Can Helmet Non-Use Affect the Rights of Motorcycle Accident Victims?
Every motorcyclist should wear a helmet every time he or she rides. This is true not only because it is the law in Georgia but because studies have repeatedly shown that riders who wear helmets are less likely to be killed in accidents and that helmets can significantly decrease the severity of motorcycle head injuries under certain circumstances. Nevertheless, if you are seriously injured in a motorcycle accident while not wearing a helmet, how does it impact your legal rights to compensation for your injuries?
Insurance companies and defense counsel in many jurisdictions frequently rely upon the “seat belt defense” or the “helmet defense” as the case may be to minimize their liability exposure following an accident. These defenses essentially state that had the injured victim been wearing a seat belt in a car or a helmet on a motorcycle when the accident occurred, the injuries sustained would have been less severe or possibly would not have occurred at all. Some states have enacted laws specifically prohibiting these defenses. While Georgia has done so for the seat belt defense, the helmet defense is still alive and well.

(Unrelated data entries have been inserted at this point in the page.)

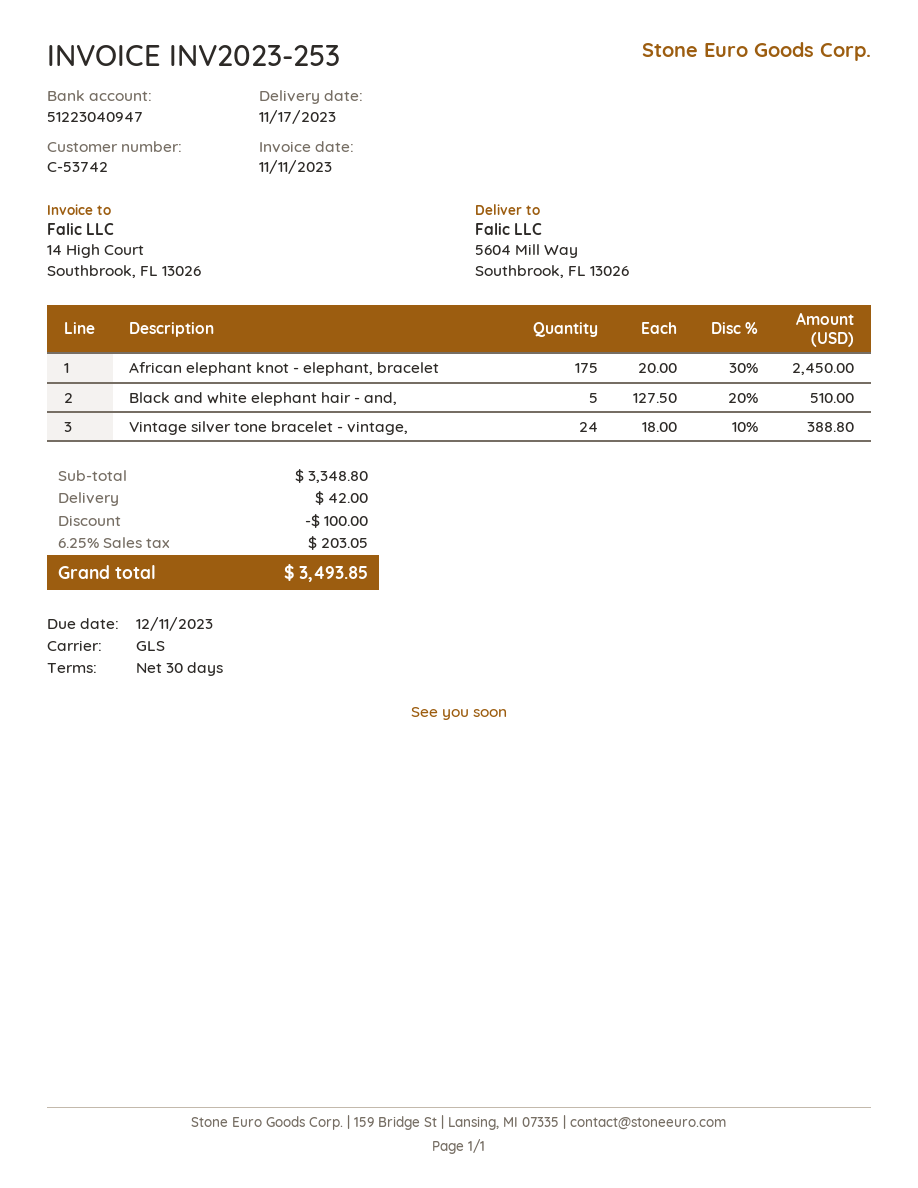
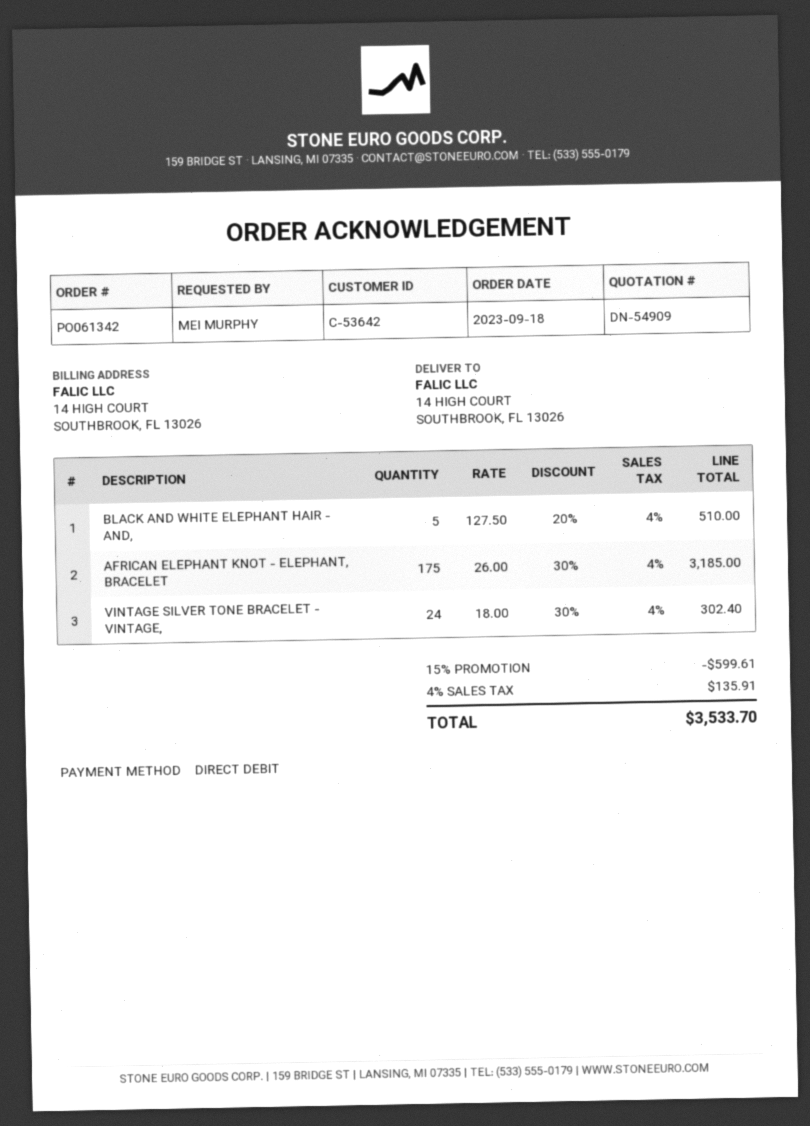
customer number: C-53742 -> C-53642
ship to: 5604 Mill Way, Southbrook, FL 13026 -> 14 HIGH COURT, SOUTHBROOK, FL 13026
African elephant knot - elephant, bracelet: 175 x 20.00 - 30% = 2450.00 -> 175 x 26.00 - 30% = 3185.00
Vintage silver tone bracelet - vintage,: 24 x 18.00 - 10% = 388.80 -> 24 x 18.00 - 30% = 302.40
discount: 100.00 -> 599.61
shipping: 42.00 -> none
tax: 6.25% = 203.05 -> 4% = 135.91
total: 3493.85 -> 3533.70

While the failure to wear a helmet is presumptively an act of contributory negligence on the part of the rider due to Georgia’s helmet law, the defense must show more before it can have an impact:
- That the injury suffered would not have occurred had the rider been wearing a helmet
- That the injury suffered would have been less severe had the rider been wearing a helmet
If the defense is able to establish either of the above, the rules of comparative negligence may apply. This means that the jury may assign a percentage of the fault for the injury to the victim and may reduce the recovery proportionally by that percentage. However, as long as the victim’s percentage is less than 50 percent, he or she can still recover. A Georgia motorcycle accident attorney can better determine how helmet non-use can affect your rights.